Position and type of microphones: The data is recorded over public phone lines (network and GSM)
- Company name and type id: n.a
- Electret, dynamic, condenser: n.a
- Directional properties: n.a.
- Mounting: n.a.

Position of speakers: (distance to microphone) No information

Bandwidth: (if other than zero to half of sampling rate) ok

Number of channels and channel separation: mono

Acoustical environment: City of Hanover

· Annotation (BAS Partitur Format Files):

Unambiguous spelling standard used in annotations: ok

Labeling symbols: ok

List of non-standard spellings (dialectal variation, names etc.): given

Distinction of homographs which are no homophones: n.a.

Character set used in annotations: ok

Any other language dependent information as abbreviations etc: given

Annotation manual, guidelines, instructions: ok – (WORDS_DE.TXT, WORDS_EN.TXT, SAMPA.txt, TRANS.TXT, TRANSCRP.PDF, TRANSCRP_EN.PDF, BasFormatseng.html)

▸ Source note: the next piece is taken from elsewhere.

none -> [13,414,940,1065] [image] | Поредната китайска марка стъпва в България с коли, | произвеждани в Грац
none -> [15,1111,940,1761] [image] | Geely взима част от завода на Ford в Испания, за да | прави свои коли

Description of quality assurance procedures: not given

Selection of annotators: not given

Training of annotators: not given

Annotation tools used: given

· Lexicon:

Format: ok

Text-to-phoneme procedure: ok

Explanation or reference to the phoneme set: an indirect reference,ok. (http://www.bas.uni-muenchen.de/Bas/BasFormatseng.html, SAMPA.txt)

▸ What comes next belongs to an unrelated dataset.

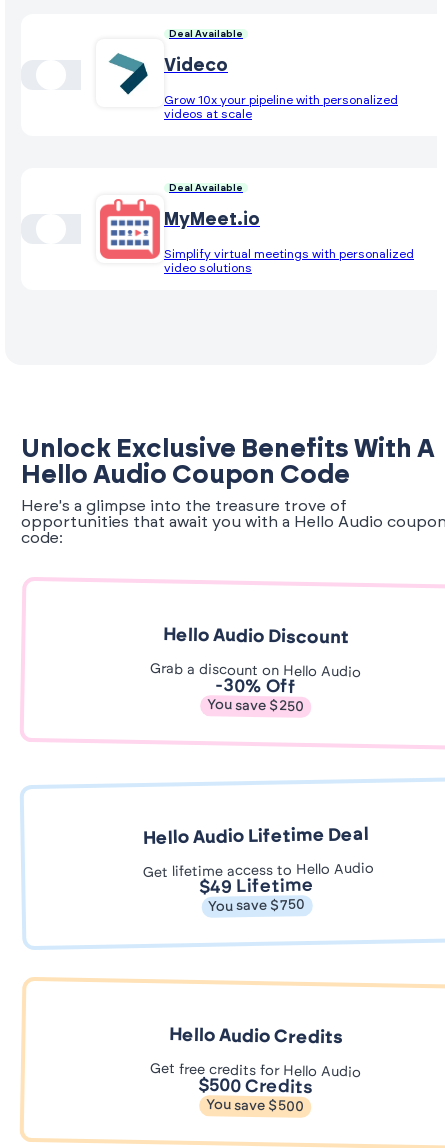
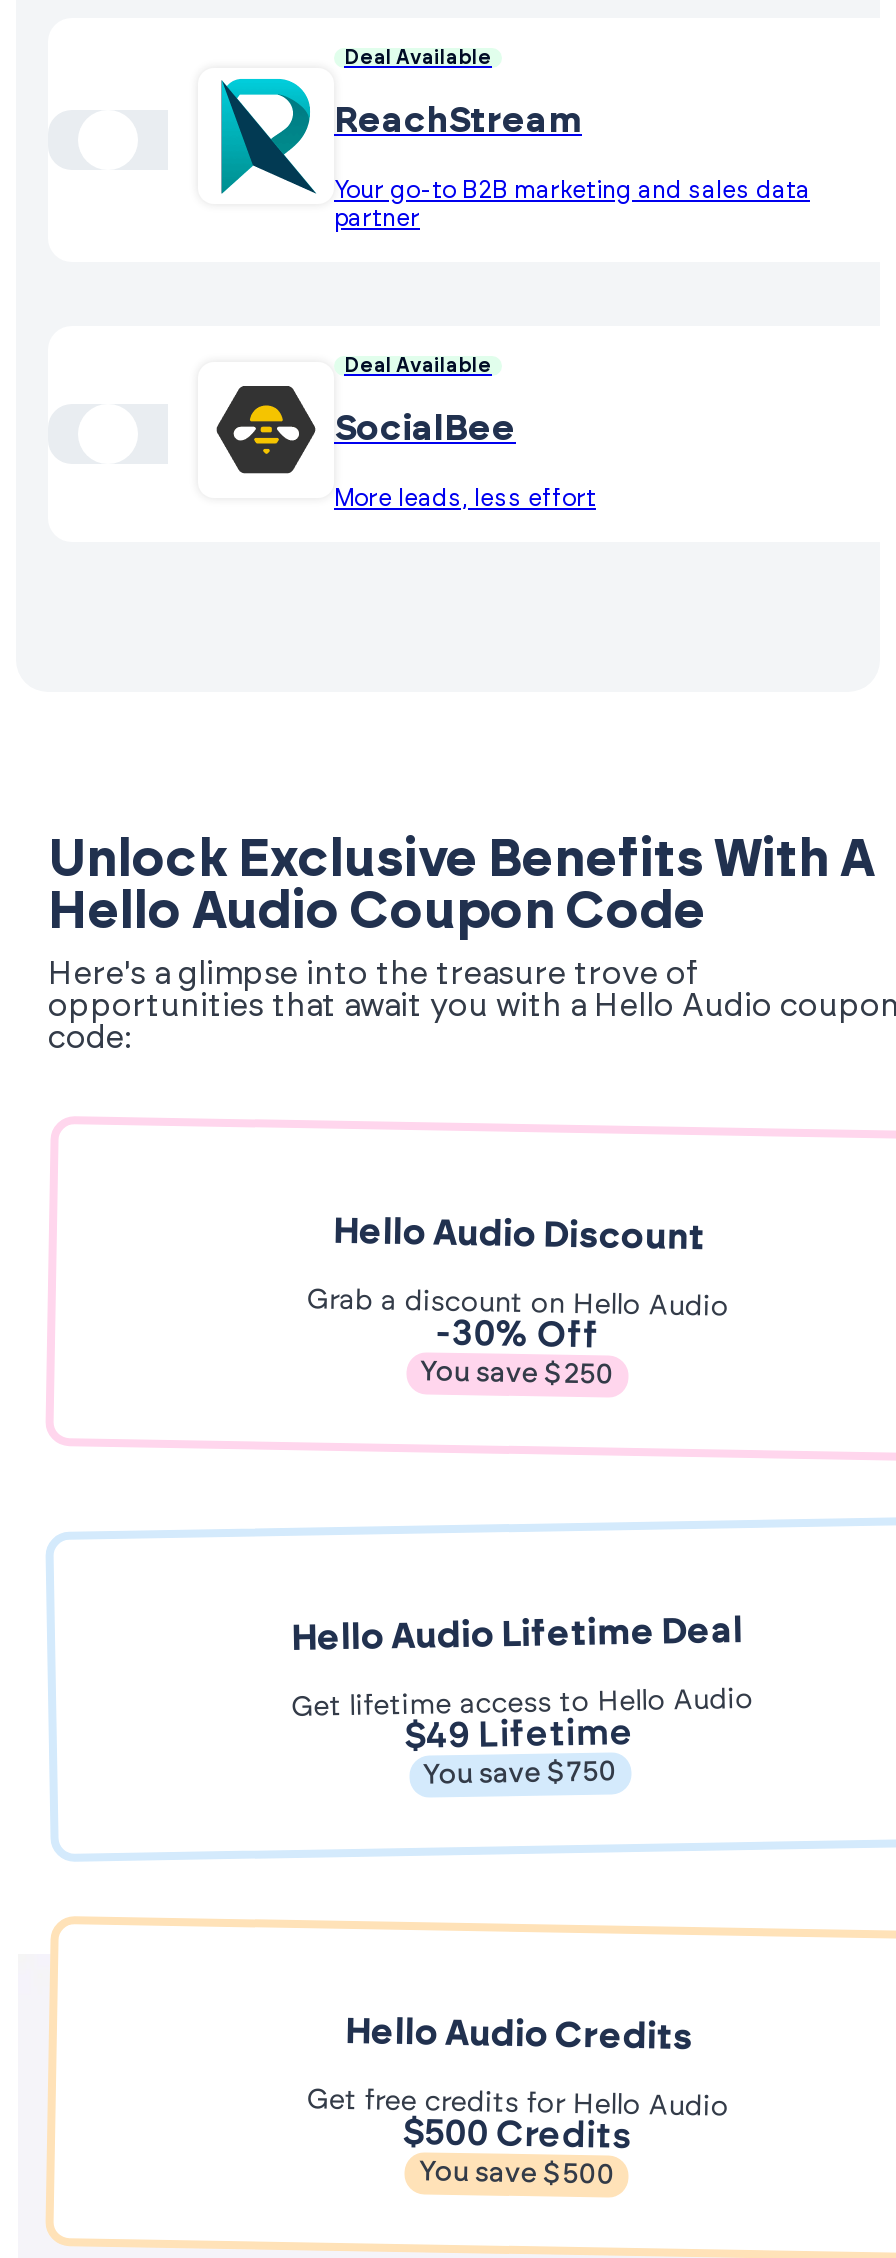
[107,44,228,101] [image] | Videco -> [218,76,582,194] [image] | ReachStream
[164,94,398,120] Grow 10x your pipeline with personalized | videos at scale -> [334,178,810,230] Your go-to B2B marketing and sales data | partner
[99,198,260,260] [image] | MyMeet.io -> [206,384,516,480] [image] | SocialBee
[164,248,414,274] Simplify virtual meetings with personalized | video solutions -> [334,486,596,510] More leads, less effort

Phonological or higher order phenomena accounted in the phonemic transcriptions: ok

· Statistical information:

Frequency of sub-word units: phonemes (diphones, triphones, syllables,...): n.a.

Word frequency table: n.a.

· Others:

Any other essential language-dependent information or convention: given.

Indication of how many files were double-checked by the producer together with percentage of detected errors: not given

Status of documentation: acceptable

II.) Automatic validation

The following list contains all validation steps with the methodology and results.

Completeness of signal files: There are 640 usable and 247 garbage turns.

The following sessions contain no usable turns:
0049
0053
0075
0083
0092
0094
0099
0127

Completeness of meta data files: ok

Completeness of annotation files: ok.

Correctness of file names: ok.

Empty files: none

Status of signal, annotation and meta data files: ok

Cross checks of meta information: ok

Cross checks of summary listings: ok

Annotation and lexicon contents: In the lexicons not understandable words "**" are not annotated.

III.) Manual Validation

10% of the 'usable' data, the BAS files and the file TRANS.TXT were checked in comparison. 9,2% of the data contained errors. The most errors were found in
the client's turns. Some words and pauses were not annotated, or annotated wrong.

IV.) Other Relevant Observations

No information is given about the 'clients'.

V.) Comments for Improvement

There is no information about the speakers of this corpus. The revalidation was able to repair some data (lexicon,README). The results of the manual validation couldn't be repaired.

VI.) Result

The corpus is ok. The corpus is well documented and no data or documentation files are missing.